Researchers performed a study to compare the clinical efficacy and side effects of low-dose (LD) oral prednisone against results from a previous high-dose (HD) study in patients with severe immune thrombocytopenia (ITP) during pregnancy. In Frontiers in Pharmacology, they reported that LD prednisone therapy led to comparable efficacy to HD therapy but a significantly reduced incidence of hypertension.

The study included 43 pregnant patients with severe ITP (platelet count <30 × 109/L) between January 2015 and 2019. Patients were administered oral prednisone at doses ranging from 0.25 to 0.5 mg/kg as first-line treatment for ITP. The primary end point (response rate) and secondary end points (maternal hemorrhagic events, complications, and neonatal outcomes) were compared with results from 31 patients in the 1 mg/kg HD study.
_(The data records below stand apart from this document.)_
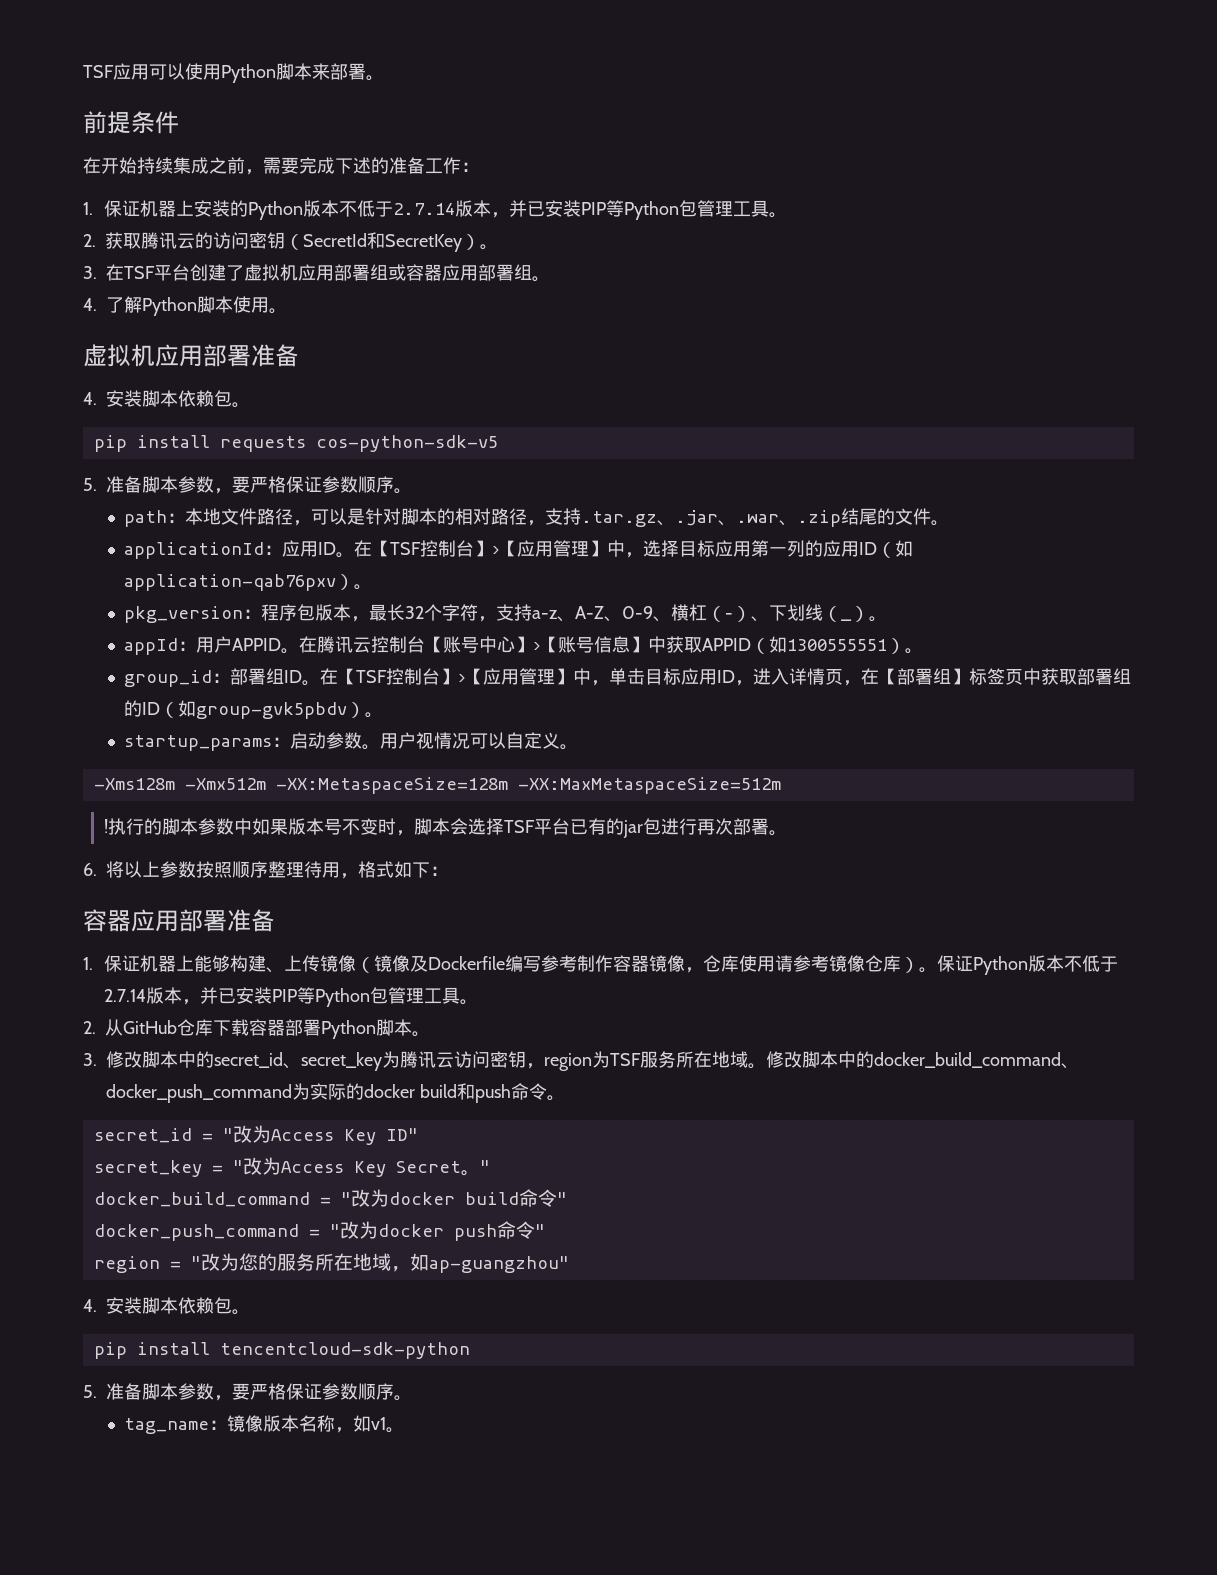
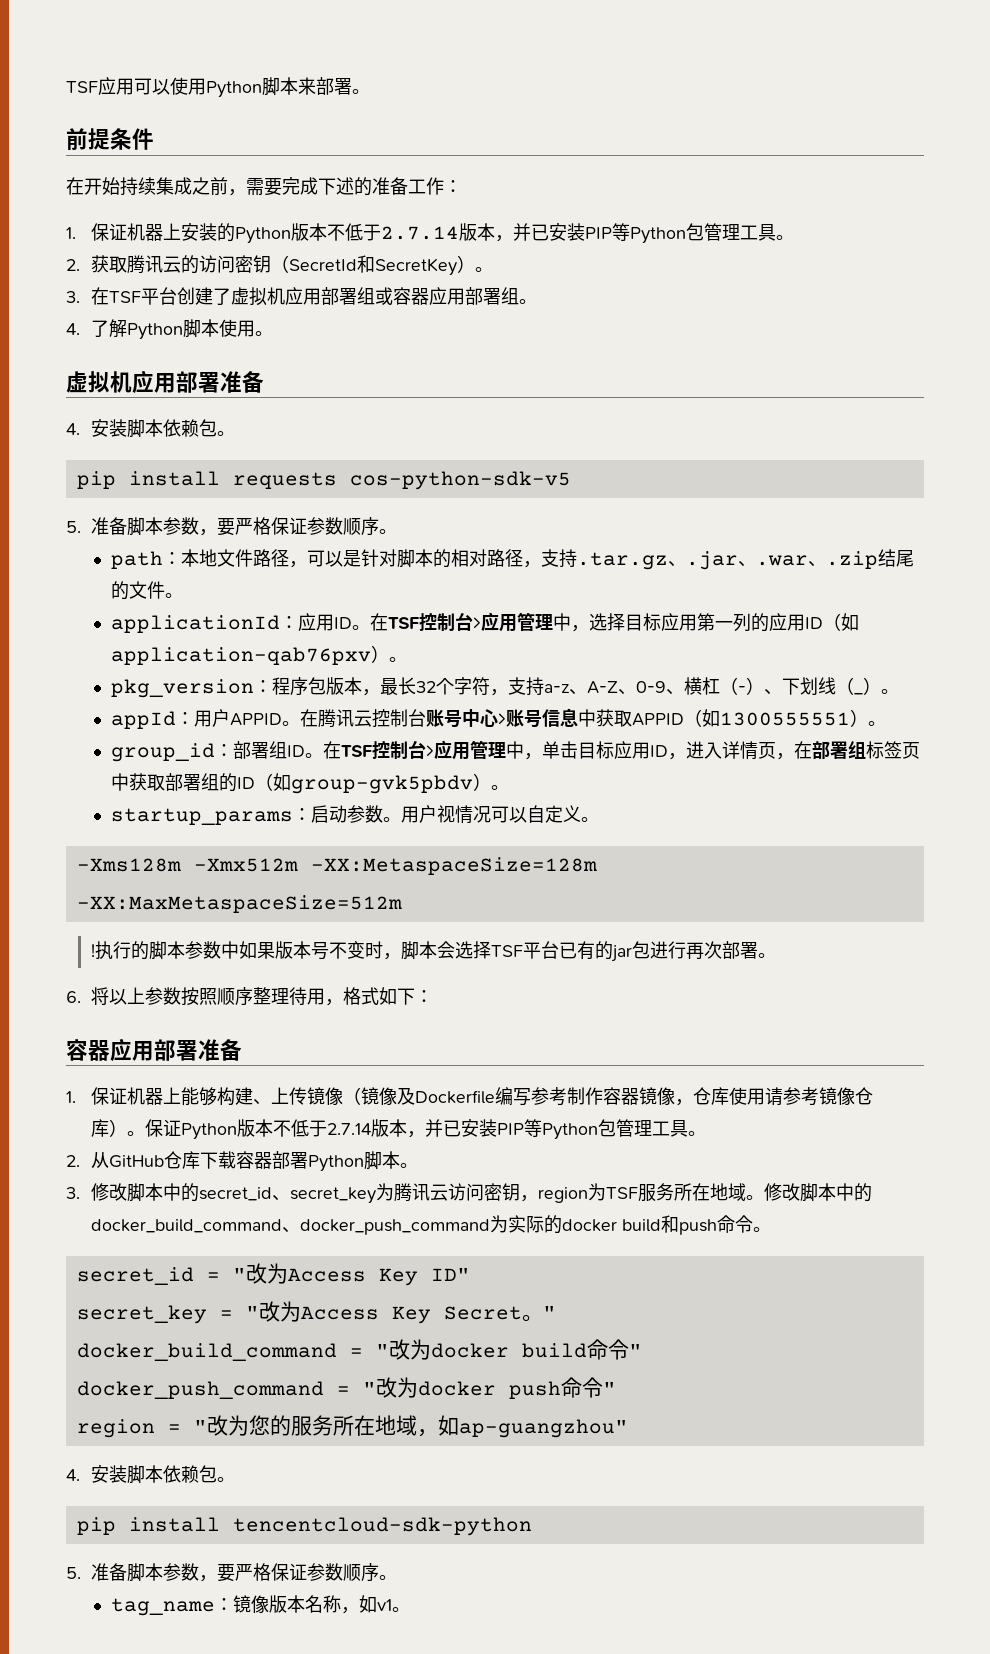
- 在【TSF控制台】>【应用管理】中，选择目标应用第一列的应用ID（如application-qab76pxv）。
+ 在TSF控制台>应用管理中，选择目标应用第一列的应用ID（如application-qab76pxv）。
- 在腾讯云控制台【账号中心】>【账号信息】中获取APPID（如1300555551）。
+ 在腾讯云控制台账号中心>账号信息中获取APPID（如1300555551）。
- 在【TSF控制台】>【应用管理】中，单击目标应用ID，进入详情页，在【部署组】标签页中获取部署组的ID（如group-gvk5pbdv）。
+ 在TSF控制台>应用管理中，单击目标应用ID，进入详情页，在部署组标签页中获取部署组的ID（如group-gvk5pbdv）。

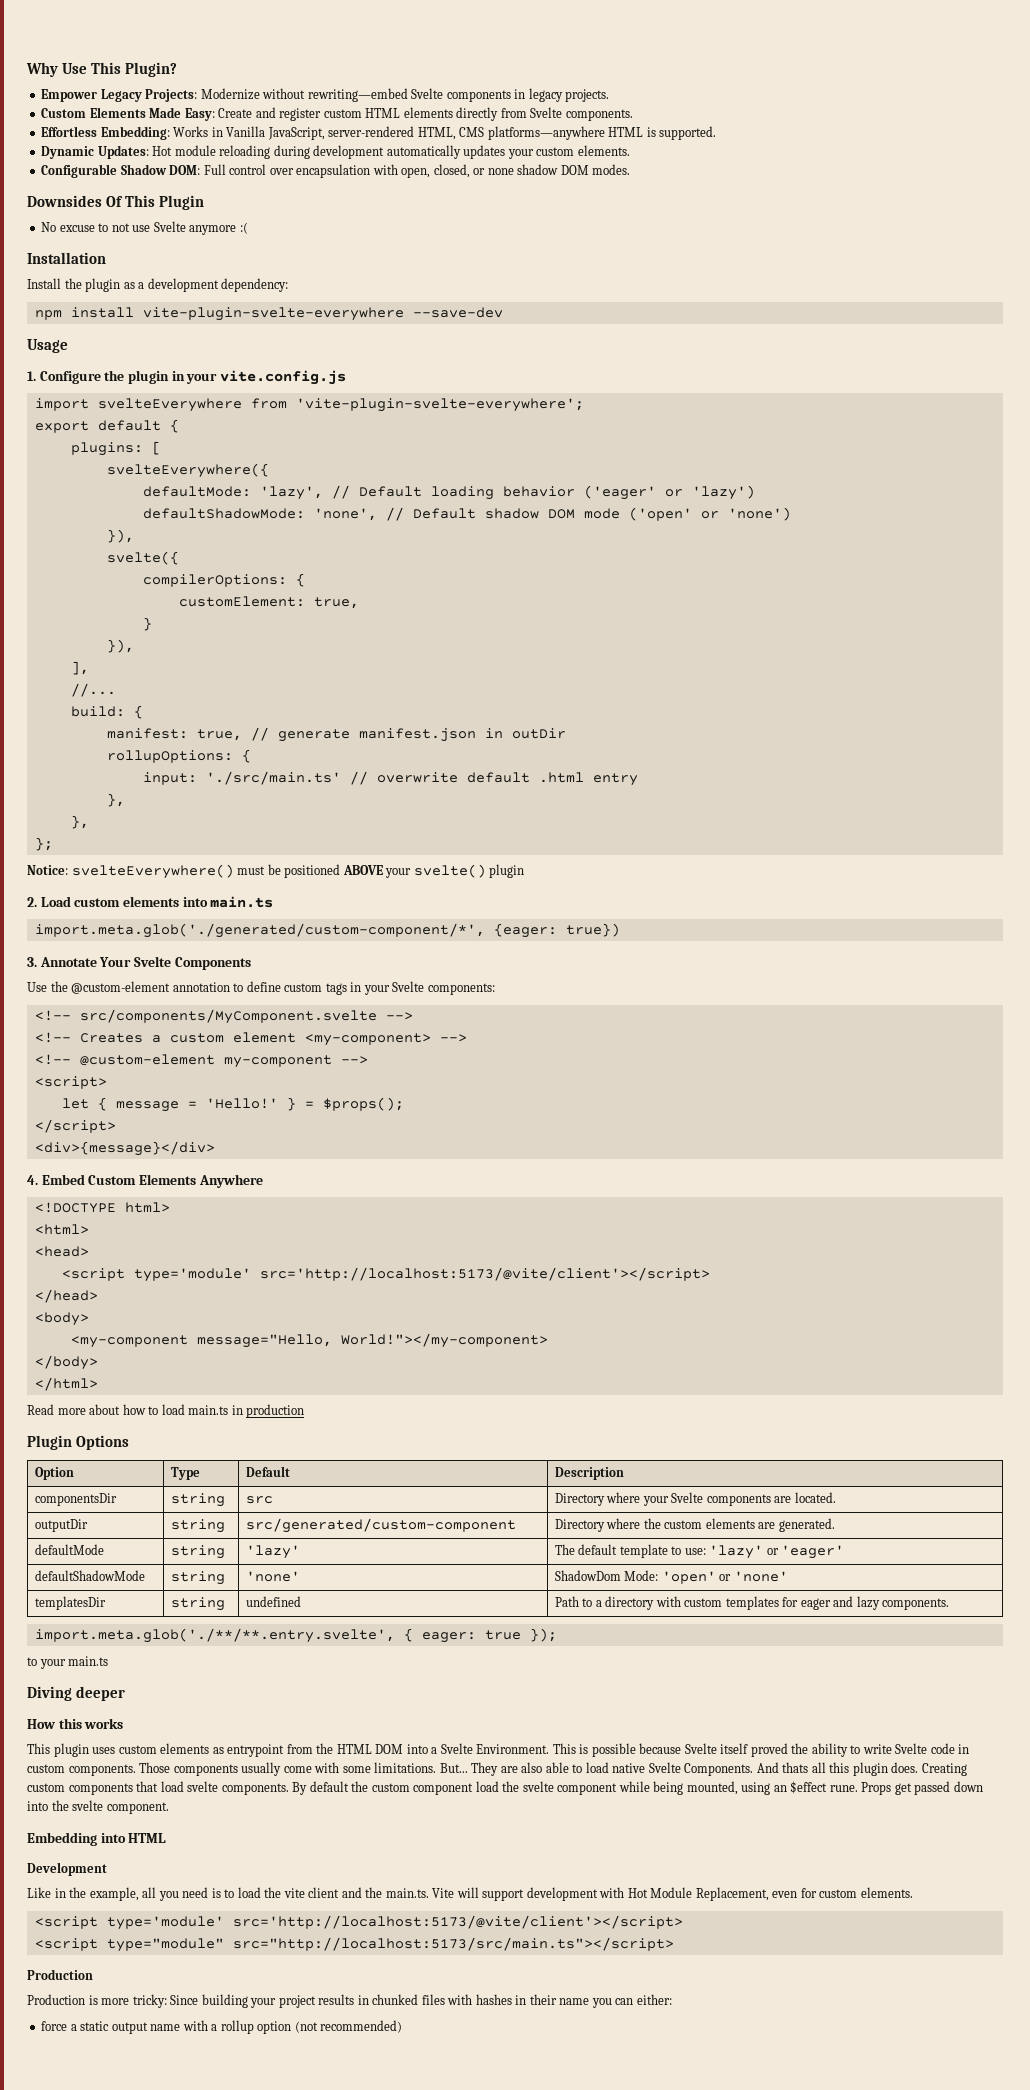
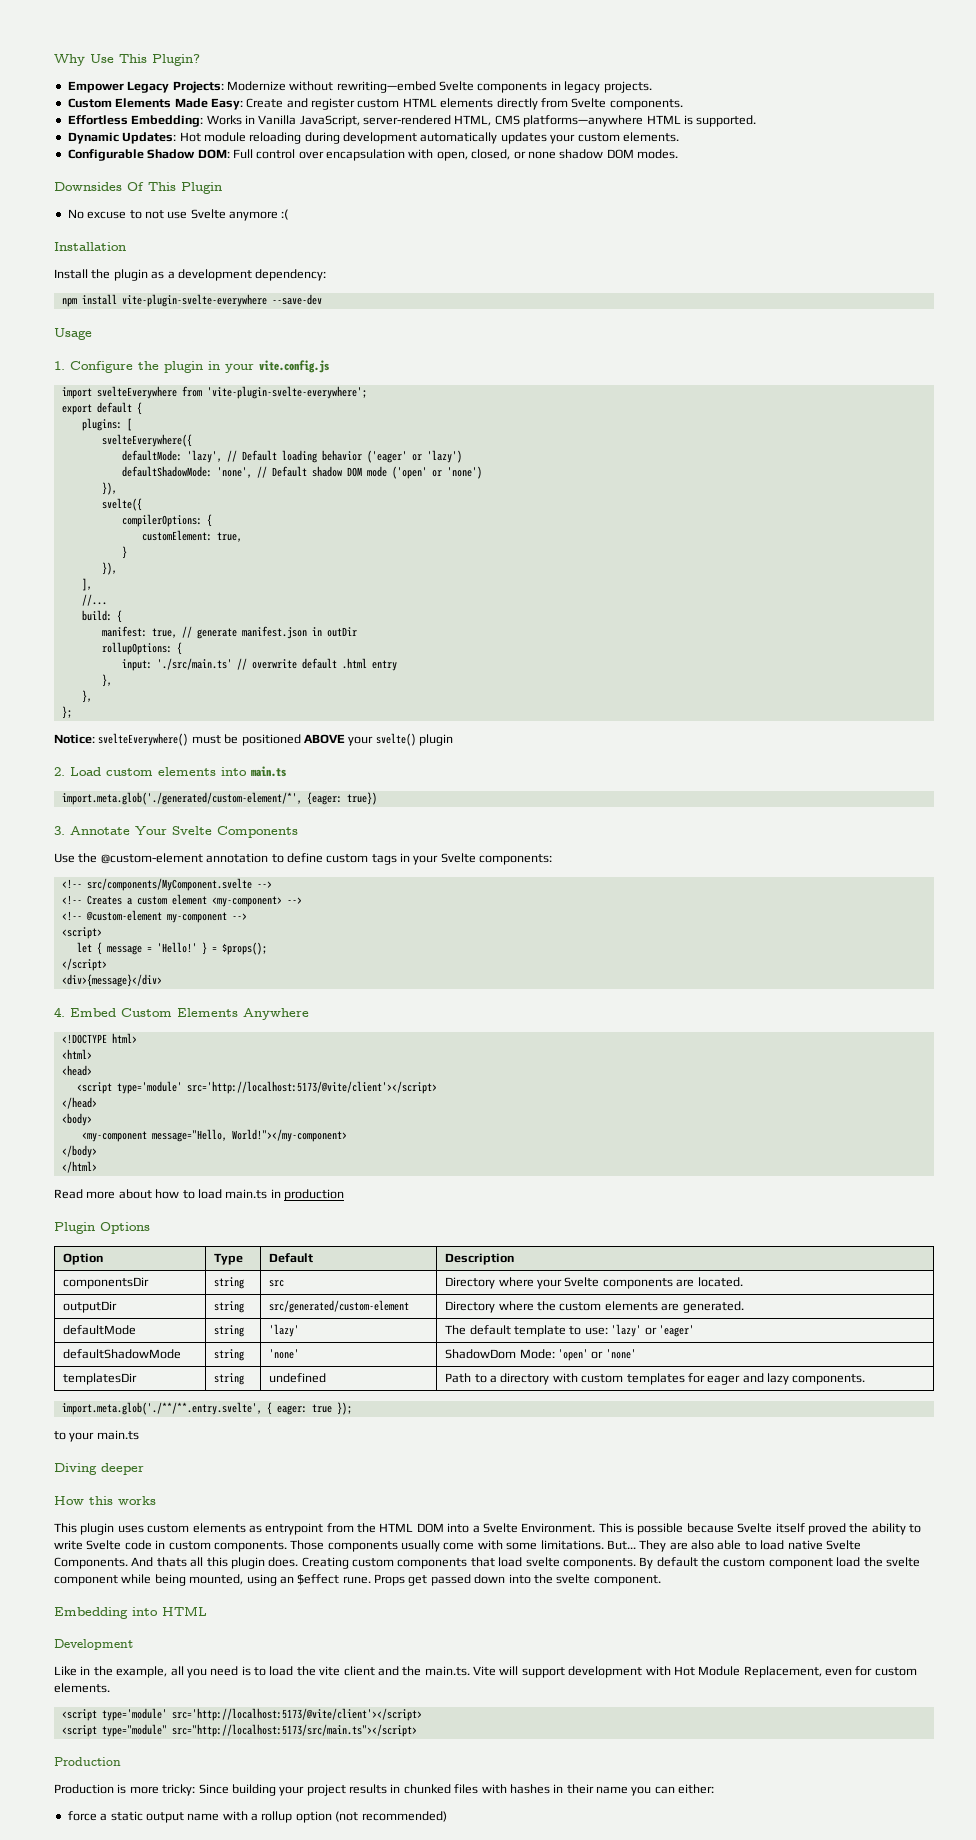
- import.meta.glob('./generated/custom-component/*', {eager: true})
+ import.meta.glob('./generated/custom-element/*', {eager: true})
- outputDir | string | src/generated/custom-component | Directory where the custom elements are generated.
+ outputDir | string | src/generated/custom-element | Directory where the custom elements are generated.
Low-Dose Prednisone May Be Superior to High-Dose

According to the report, 15 (35%) out of 43 patients with ITP during pregnancy responded to the LD corticosteroid therapy, of which 4 patients achieved a complete response. This rate was comparable to the 35.5% response rate recorded with HD therapy.

A total of 10 (30%) patients experienced bleeding symptoms, which were improved after 14 days of LD prednisone. Three patients experienced preeclampsia for an incidence of 7% compared with an incidence of 18% in the HD study. Finally, the authors noted neonatal outcomes were comparable between the studies, and there were no stillbirths or miscarriages with LD prednisone.

The authors summarized that “this study suggests lower-dose prednisone treatment in severe ITP during pregnancy is not less effective than higher-dose prednisone treatment, and it reduces the incidence of maternal complications.”